Unfortunately, to date, the 9th Circuit Court of Appeals has declined to articulate a new standard in student loan discharge through bankruptcy. However, a recent decision by the court may still be a promising sign. In the case of In re Hedlund, the 9th Circuit was reviewing a decision by a bankruptcy court in which the majority of a Debtor’s student loan debt was deemed dischargeable. The bankruptcy court determined that the debt was dischargeable under the Brunner criteria. Under that standard, in order to discharge a student loan in bankruptcy, a debtor must show: (1) they cannot maintain, based on current income and expenses, a “minimal” standard of living for themself and their dependents if required to repay the loans; (2) additional circumstances exist indicating that this state of affairs is likely to persist for a significant portion of the repayment period; and (3) the debtor has made good faith efforts to repay the loans.

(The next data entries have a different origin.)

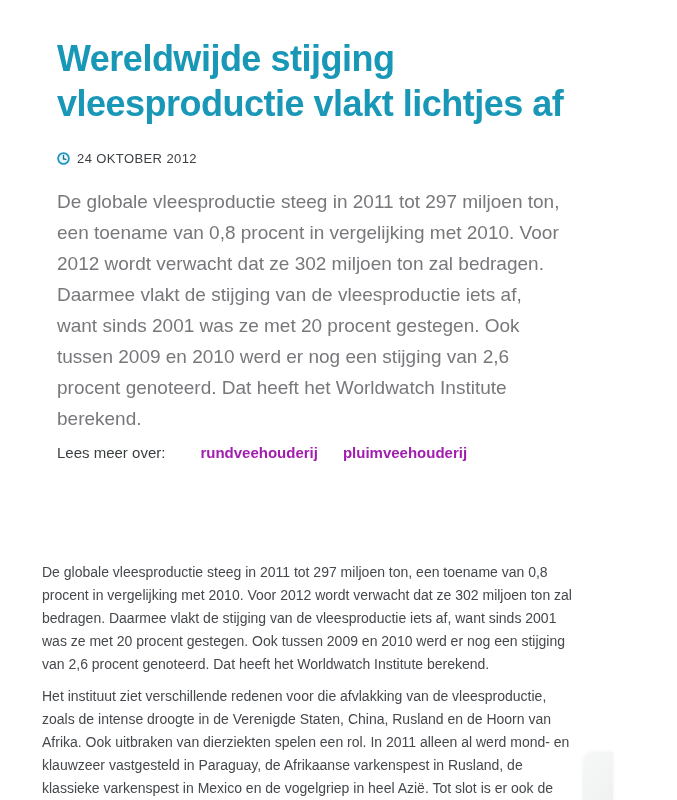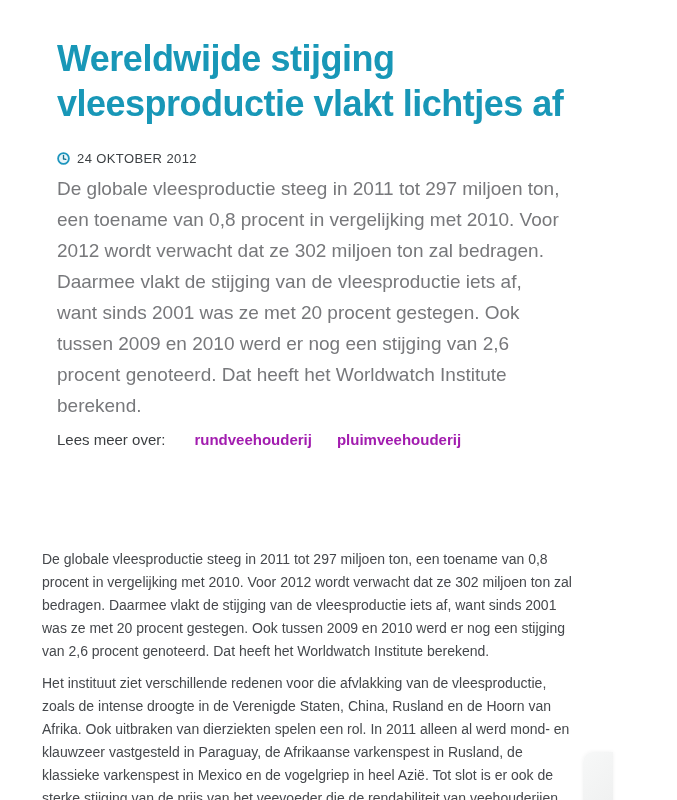--- a/index.html
+++ b/index.html
@@ -33,7 +33,7 @@
     display: flex;
     align-items: center;
     gap: 7px;
-    margin-bottom: 7px;
+    margin-bottom: 20px;
   }
   .clock-icon {
     display: inline-flex;

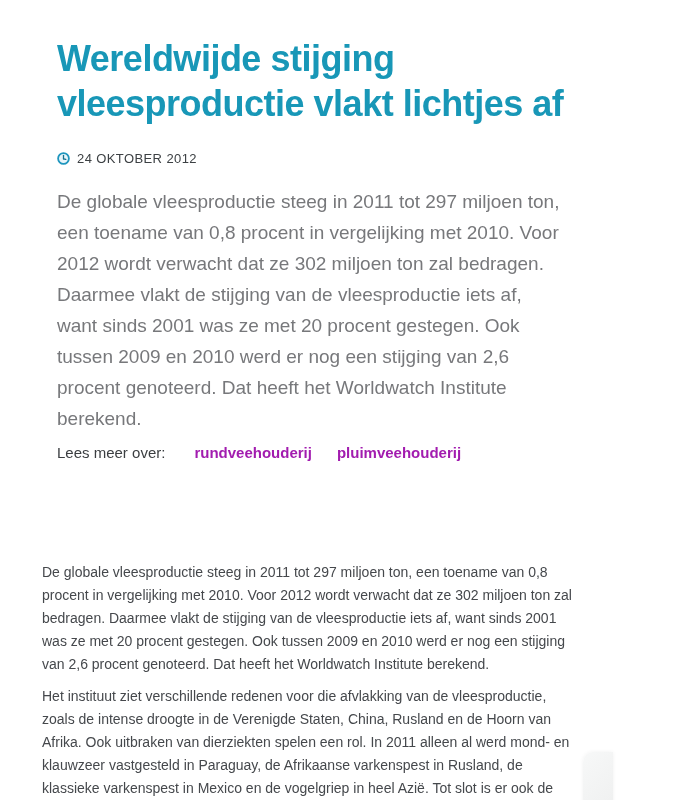--- a/index.html
+++ b/index.html
@@ -61,7 +61,7 @@
   }
   .tags-label {
     color: #3b3e41;
-    margin-right: 4px;
+    margin-right: 10px;
   }
   .tag-link {
     color: #a21caf;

In application, this standard has been very difficult to meet and often means that debtors are left to their own devices when dealing with student loan creditors. The 9th Circuit did not strike down this standard in the Hedlund case. However, the decision may have loosened the rigidity in the application a bit. Specifically, the Court decided to review the Judge’s determination of the last prong; the “good faith” prong for the more lenient clear error instead of the often fatal de novo standard. The de novo standard means the court reviews the decision without giving any deference to the bankruptcy court’s opinion. In other words, the court will step into the shoes of the bankruptcy court and make a decision based on the law and facts as if it were looking at the case for the first time.

The decision to review the bankruptcy court’s opinion for clear error was beneficial to the debtor, because although the bankruptcy court had found he had made good faith efforts to repay his loans, the District Court reviewing the bankruptcy court’s decision de novo, did not. Using a de novo standard of review, the District Court looked at the facts independently and found the debtor did not make a good faith effort to repay his loans. If the 9th Circuit had also used the de novo standard, the result may have been the same. Instead, the appeals court reviewed the bankruptcy judge’s findings for clear error. Finding no clear error in the bankruptcy court’s analysis of the facts and law, the 9th Circuit upheld the bankruptcy court’s findings and affirmed the discharge of the debtor’s student loan debt.

Although the court did not formulate an easier standard for discharging student loans, it did uphold a more permissive standard of review. This holding will enable bankruptcy judge’s to use more of their own discretion regarding the facts of a debtor’s case, and will hopefully result in more student loan debt being discharged in bankruptcy.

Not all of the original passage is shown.